Monday, May. 04, 1987
A Miraculous Sky Rescue
The jump began as a routine skydiving exercise, part of a convention of 420 parachutists sponsored by Skydive Arizona, but it quickly turned into a test of nerve, instinct and courage, carried out within seconds. Moments after he went out the open hatch of a four-engine DC-4 airplane at 9,000 ft. near Coolidge, Ariz., Sky Diver Gregory Robertson, 35, could see that Debbie Williams, 31, a fellow parachutist with a modest 50 jumps to her credit, was in big trouble. Instead of "floating" in the proper stretched-out position parallel to the earth, Williams was tumbling like a rag doll. In attempting to join three other divers in a handholding ring formation, she had slammed into the backpack of another chutist, and was knocked unconscious.

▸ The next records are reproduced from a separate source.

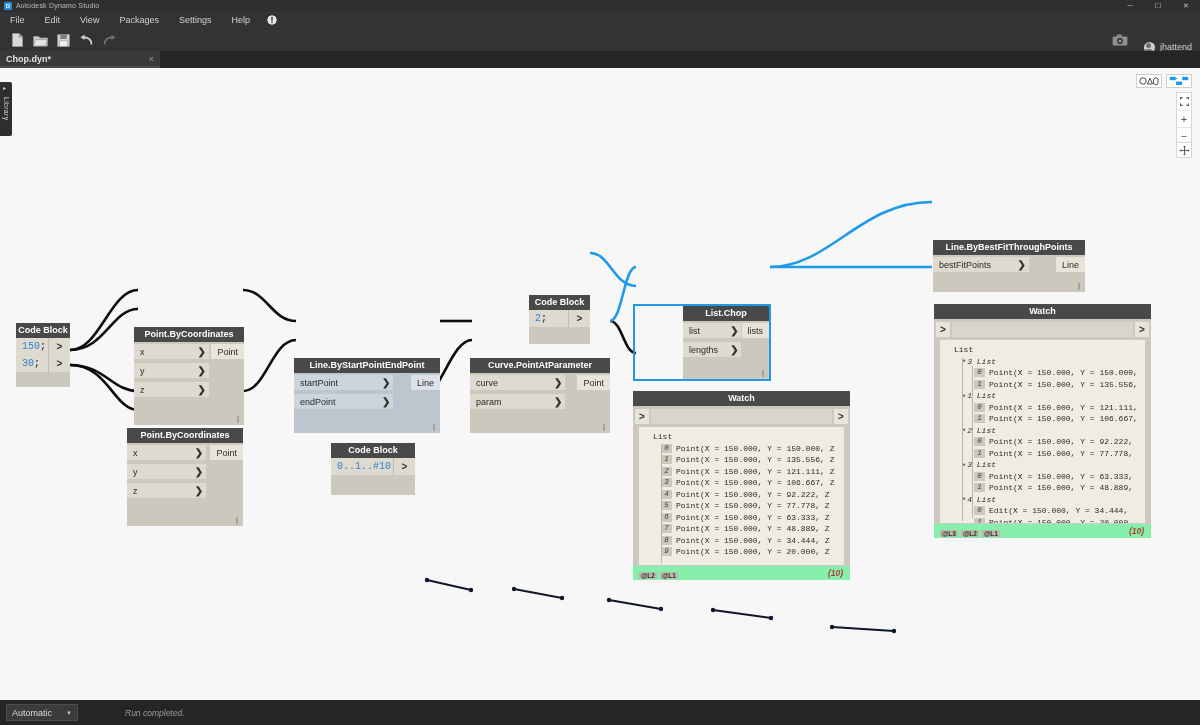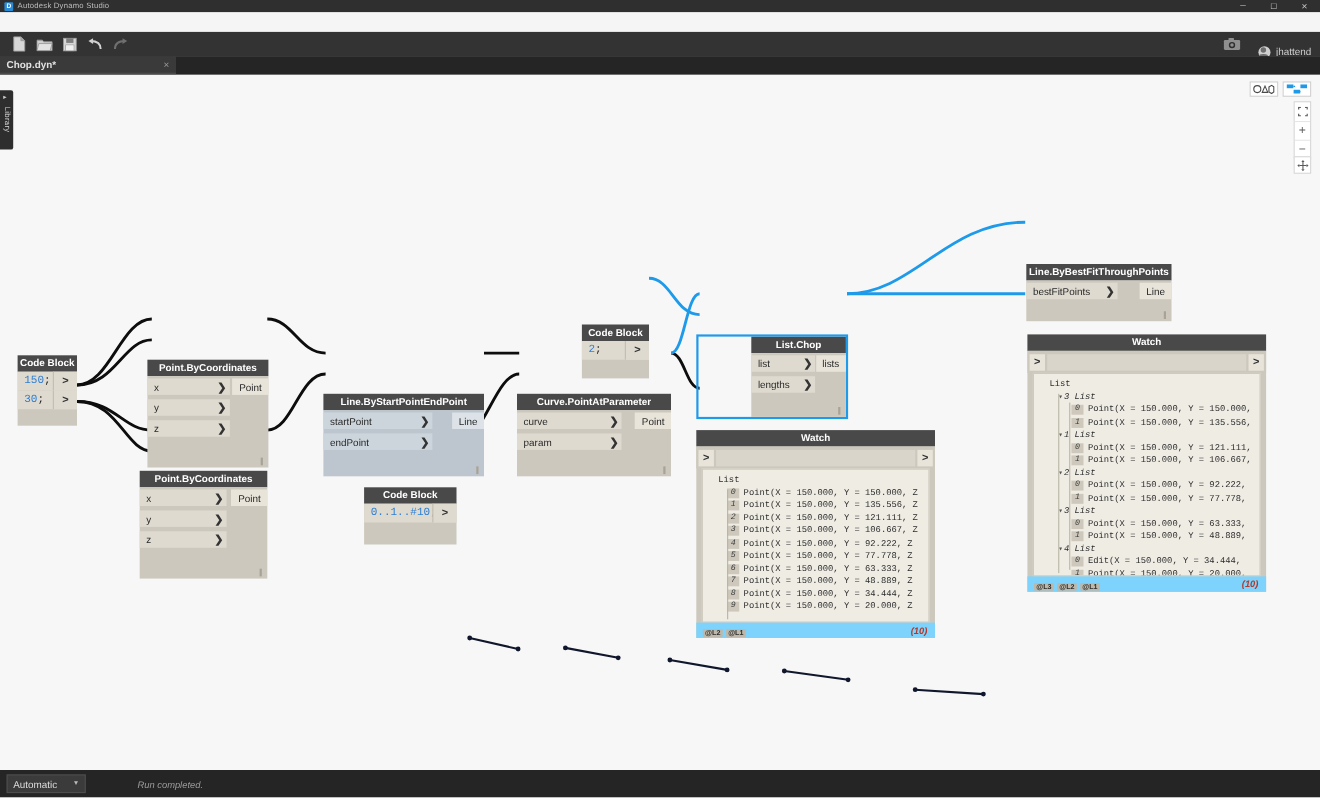--- a/index.html
+++ b/index.html
@@ -225,6 +225,21 @@
     <div class="winbtn close">✕</div>
   </div>
 
+  <div class="menubar">
+    <div class="menu-item">File</div>
+    <div class="menu-item">Edit</div>
+    <div class="menu-item">View</div>
+    <div class="menu-item">Packages</div>
+    <div class="menu-item">Settings</div>
+    <div class="menu-item">Help</div>
+    <div class="info-icon">
+      <svg width="12" height="12" viewBox="0 0 12 12">
+        <circle cx="6" cy="6" r="5.2" fill="#e8e8e8" stroke="#2b2b2b" stroke-width="1"></circle>
+        <rect x="5.3" y="2.8" width="1.4" height="4" fill="#2b2b2b"></rect>
+        <rect x="5.3" y="7.6" width="1.4" height="1.4" fill="#2b2b2b"></rect>
+      </svg>
+    </div>
+  </div>
 
   <div class="toolbar">
     <div class="tb-btn">

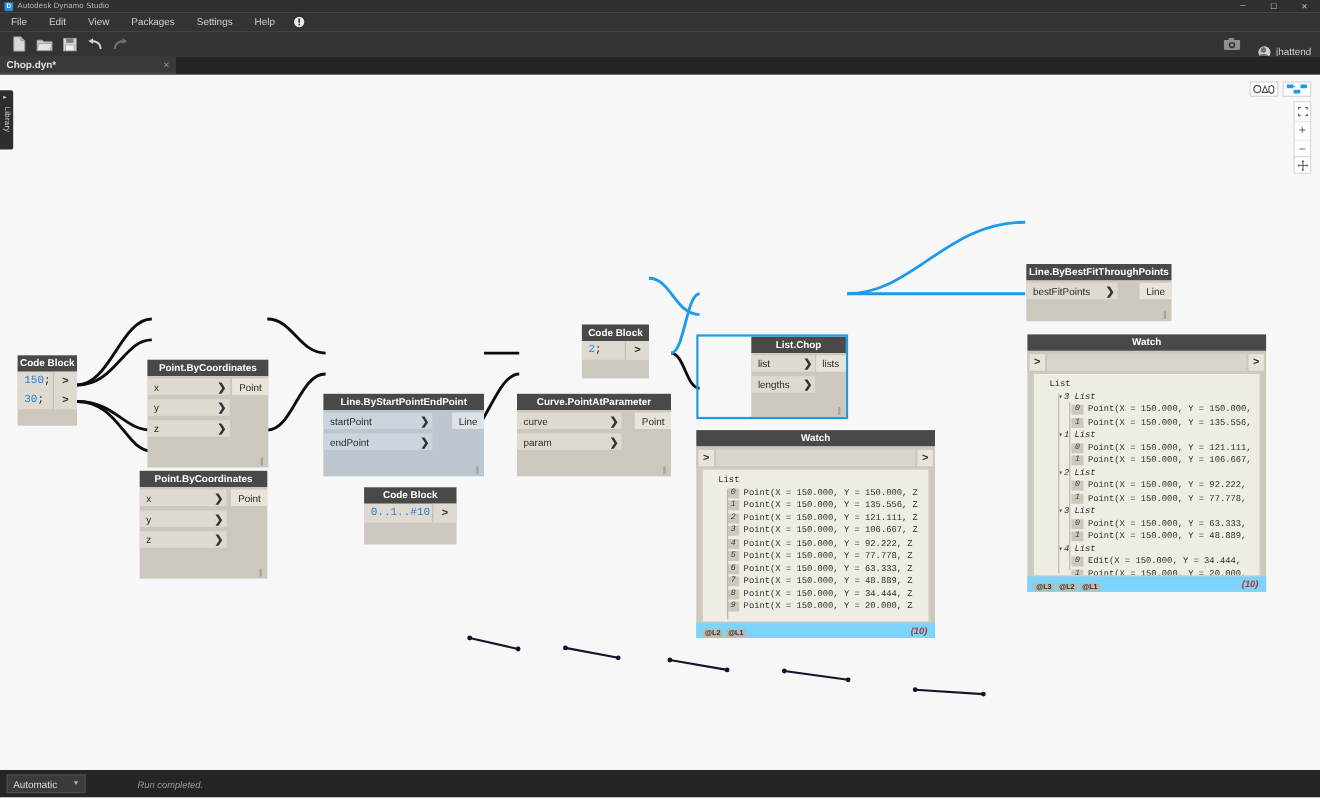--- a/index.html
+++ b/index.html
@@ -531,7 +531,7 @@
       </div>
     </div>
 
-    <div class="node" style="left:933px; top:172px; width:132px;">
+    <div class="node" style="left:933px; top:172px; width:152px;">
       <div class="node-header">Line.ByBestFitThroughPoints</div>
       <div class="node-body">
         <div class="port-row">

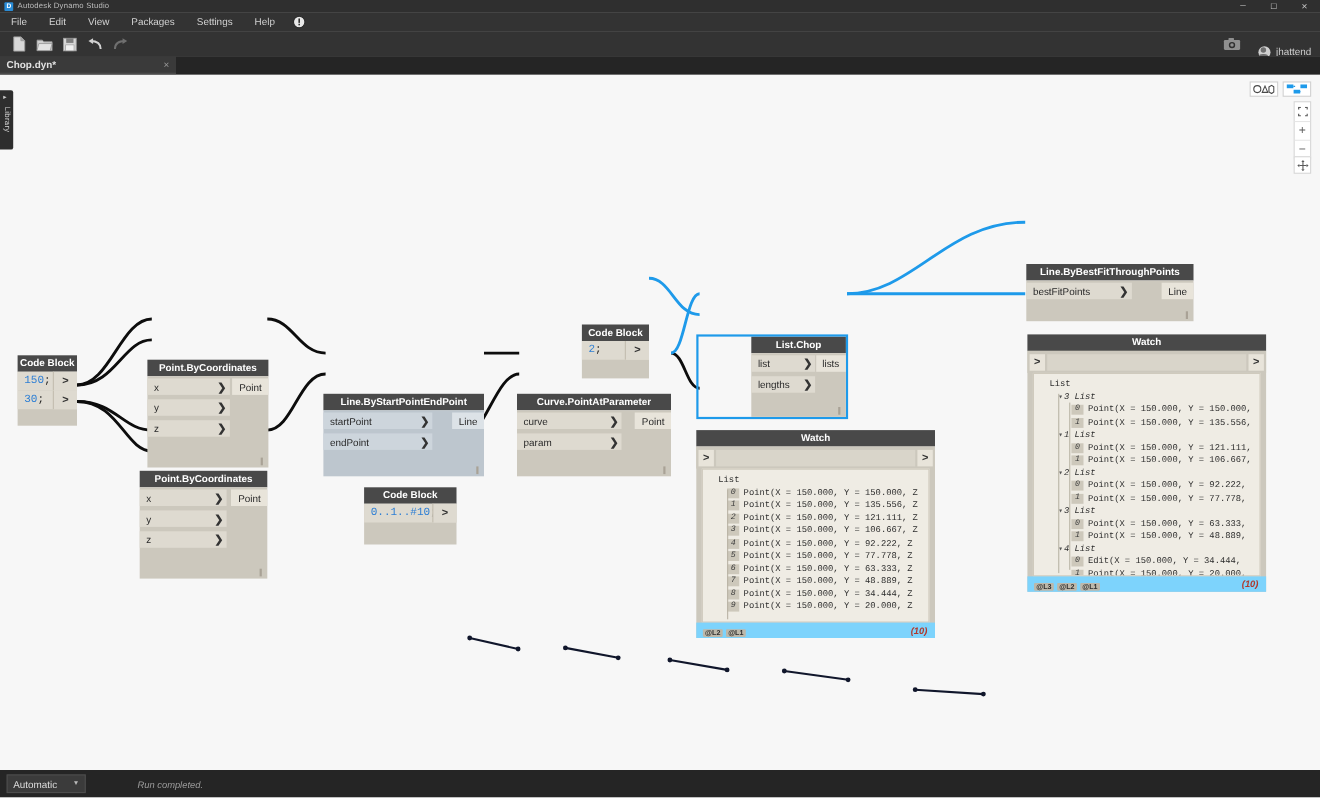--- a/index.html
+++ b/index.html
@@ -187,7 +187,7 @@
     position:absolute; width:1px; background:#b9b3a5;
   }
   .watch-foot {
-    height:14px; background:#7dd3fc; display:flex; align-items:center;
+    height:14px; background:#86efac; display:flex; align-items:center;
     padding:0 6px; position:relative;
   }
   .lvl {

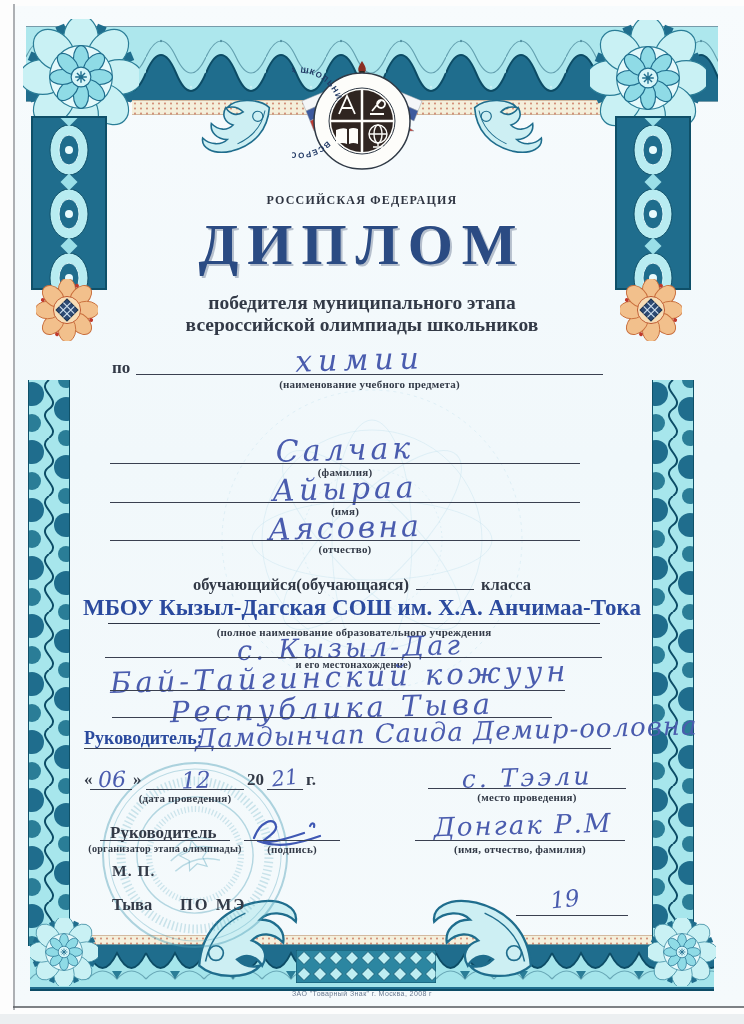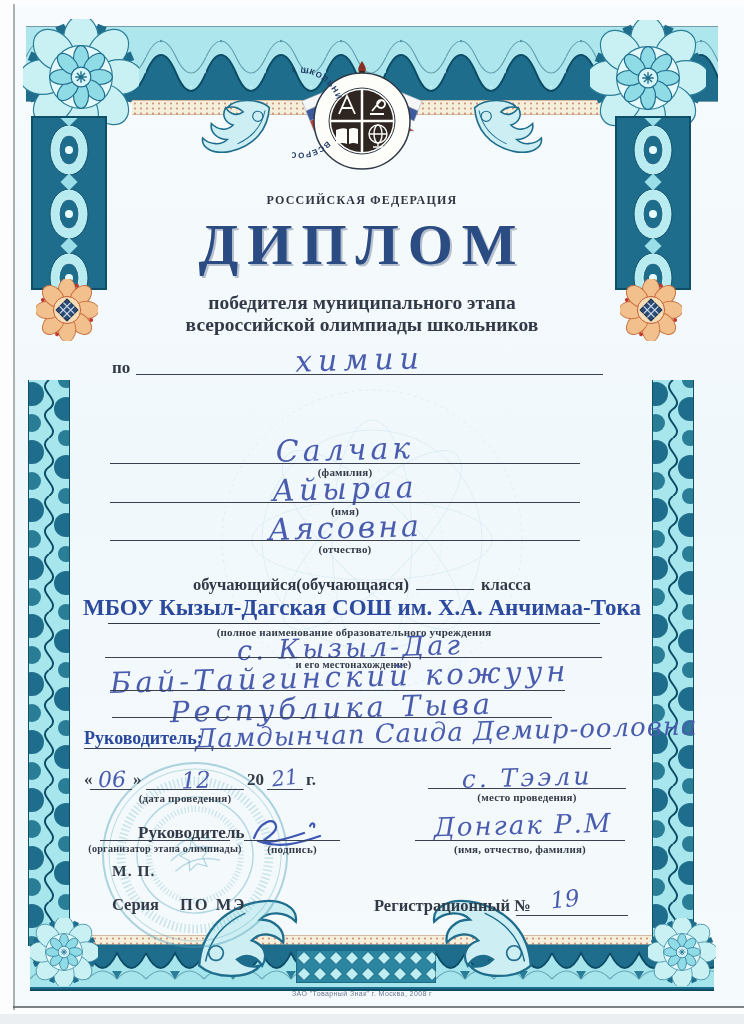--- a/index.html
+++ b/index.html
@@ -274,6 +274,7 @@
     <div class="abs serif-b" style="left:97px;top:352px;font-size:17px;">по</div>
     <div class="wline" style="left:121px;width:467px;top:368px;"></div>
     <div class="hand" style="left:225px;width:240px;top:336px;font-size:30px;letter-spacing:6px;">химии</div>
+    <div class="cap" style="left:121px;width:467px;top:372px;">(наименование учебного предмета)</div>
 
 
     <div class="hand" style="left:100px;width:460px;top:426px;font-size:30px;letter-spacing:4px;">Салчак</div>

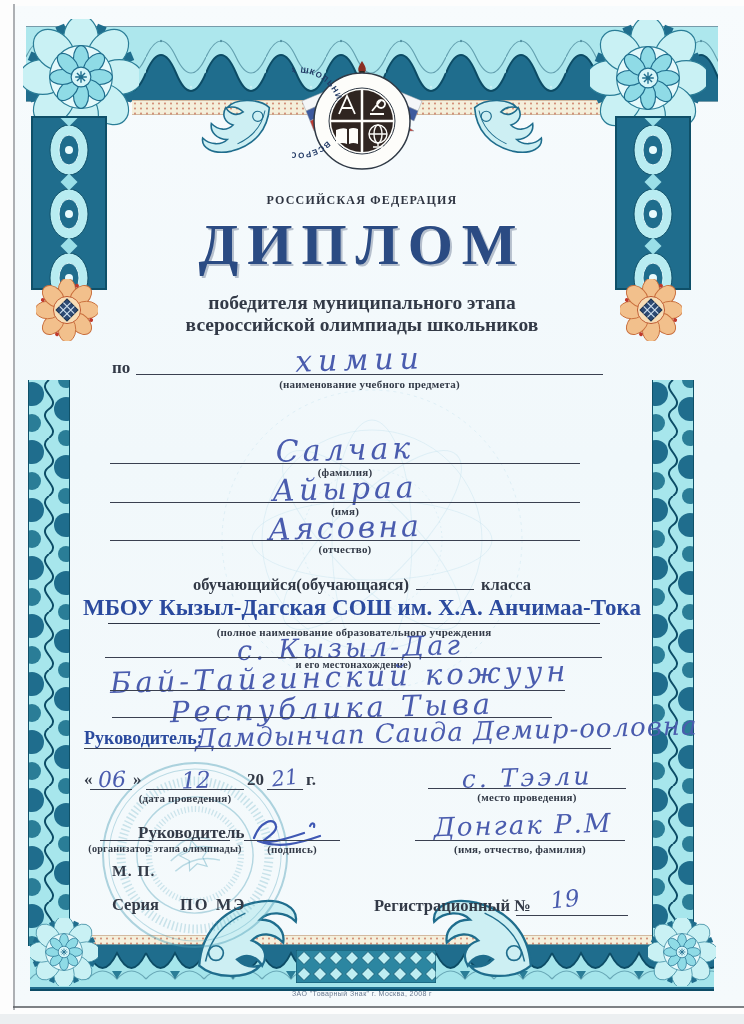--- a/index.html
+++ b/index.html
@@ -327,7 +327,7 @@
     <div class="wline" style="left:413px;width:198px;top:782px;"></div>
     <div class="cap" style="left:413px;width:198px;top:785px;">(место проведения)</div>
 
-    <div class="abs serif-b" style="left:95px;top:817px;font-size:17px;margin-left:28px;">Руководитель</div>
+    <div class="abs serif-b" style="left:95px;top:817px;font-size:17px;">Руководитель</div>
     <div class="wline" style="left:85px;width:130px;top:834px;"></div>
     <div class="cap" style="left:71px;width:158px;top:837px;font-size:10.2px;">(организатор этапа олимпиады)</div>
 

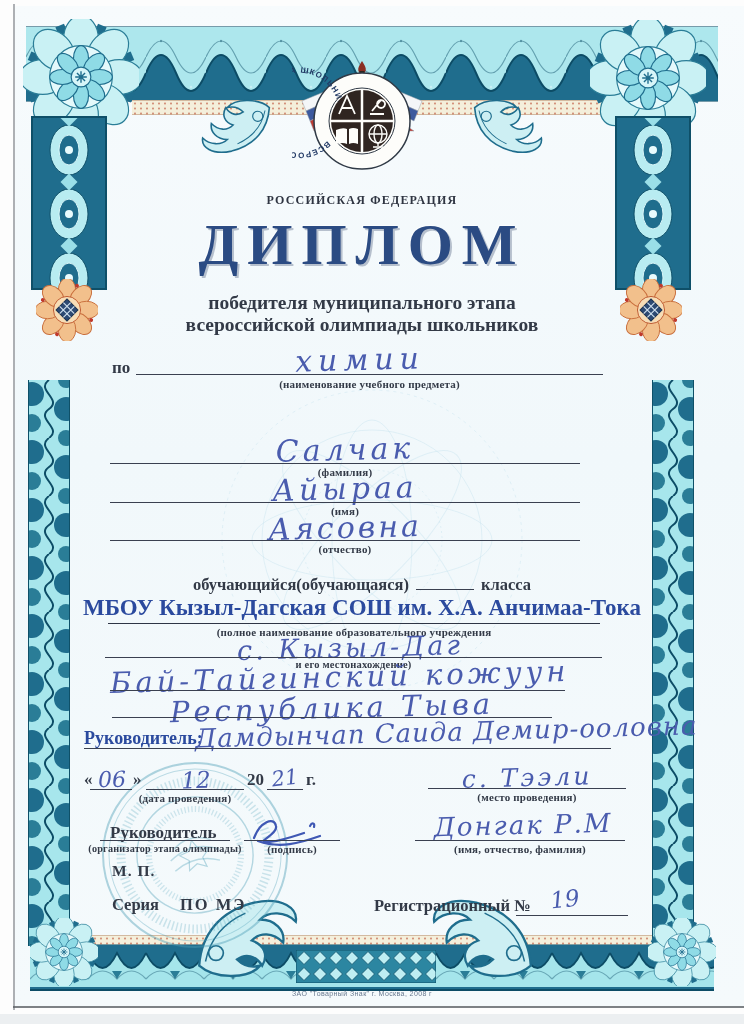--- a/index.html
+++ b/index.html
@@ -340,7 +340,7 @@
 
     <div class="abs serif-b" style="left:97px;top:856px;font-size:15.5px;letter-spacing:1px;">М. П.</div>
 
-    <div class="abs serif-b" style="left:97px;top:889px;font-size:16.5px;">Серия</div>
+    <div class="abs serif-b" style="left:97px;top:889px;font-size:16.5px;">Тыва</div>
     <div class="abs serif-b" style="left:165px;top:889px;font-size:16.5px;letter-spacing:2px;">ПО МЭ</div>
 
     <div class="abs serif-b" style="left:359px;top:890px;font-size:16.5px;">Регистрационный №</div>

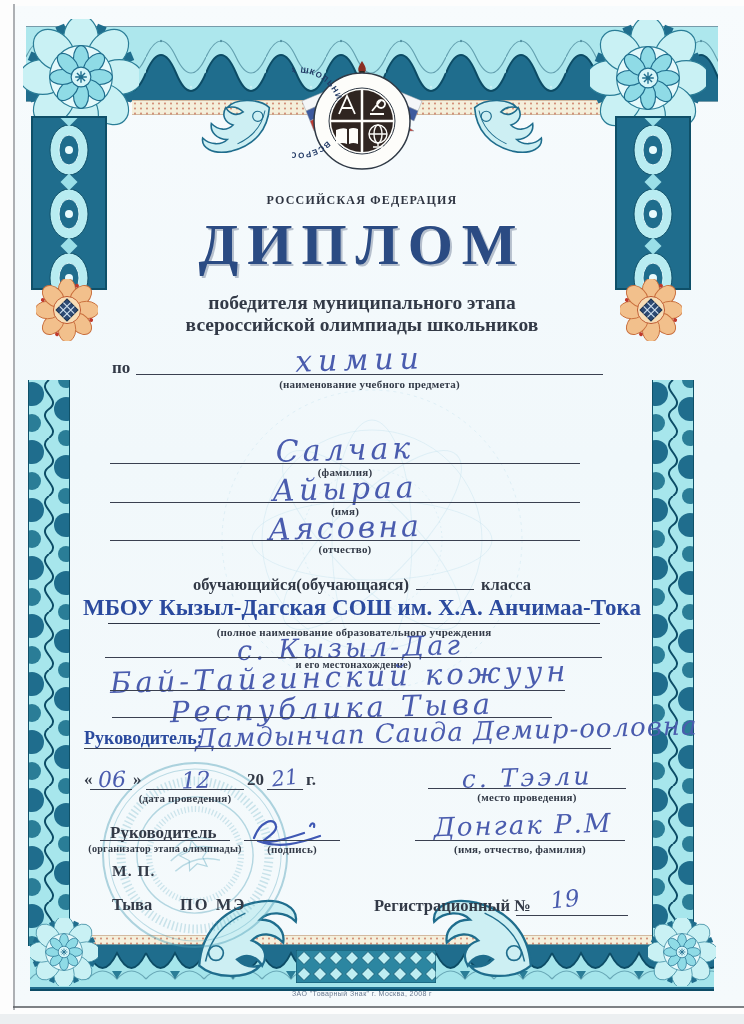--- a/index.html
+++ b/index.html
@@ -343,7 +343,6 @@
     <div class="abs serif-b" style="left:97px;top:889px;font-size:16.5px;">Тыва</div>
     <div class="abs serif-b" style="left:165px;top:889px;font-size:16.5px;letter-spacing:2px;">ПО МЭ</div>
 
-    <div class="abs serif-b" style="left:359px;top:890px;font-size:16.5px;">Регистрационный №</div>
     <div class="hand" style="left:515px;width:70px;top:880px;font-size:23px;transform:rotate(-6deg);">19</div>
     <div class="wline" style="left:501px;width:112px;top:909px;"></div>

From his instructor's position 40 ft. above the other divers, Robertson reacted with instincts that had been honed by 1,700 jumps during time away from his job as an AT&T engineer in Phoenix. He straightened into a vertical dart, arms pinned to his body, ankles crossed, head aimed at the ground in what chutists call a "no-lift" dive, and plummeted toward Williams at a speed of around 200 m.p.h. The effort was like "trying to catch a football that was flopping down the road at 40 m.p.h.," said Bill Rothe, Williams' fiance, who watched from the ground. At 3,500 ft., about ten seconds before impact, Robertson caught up with Williams, almost hitting her but slowing his own descent by assuming the open-body froglike position. He angled the unconscious sky diver so her chute could open readily and, at 2,000 ft., with some six seconds left, yanked the rip cord on her emergency chute, then pulled his own rip cord. The two sky divers floated to the ground. Williams, a fifth- grade teacher from Post, Texas, landed on her back, suffering a skull fracture, nine broken ribs and a perforated kidney -- but alive. In the history of recreational skydiving, there has never been such a daring rescue in anyone's recollection. Several attempts have ended with both chutists crashing into the ground.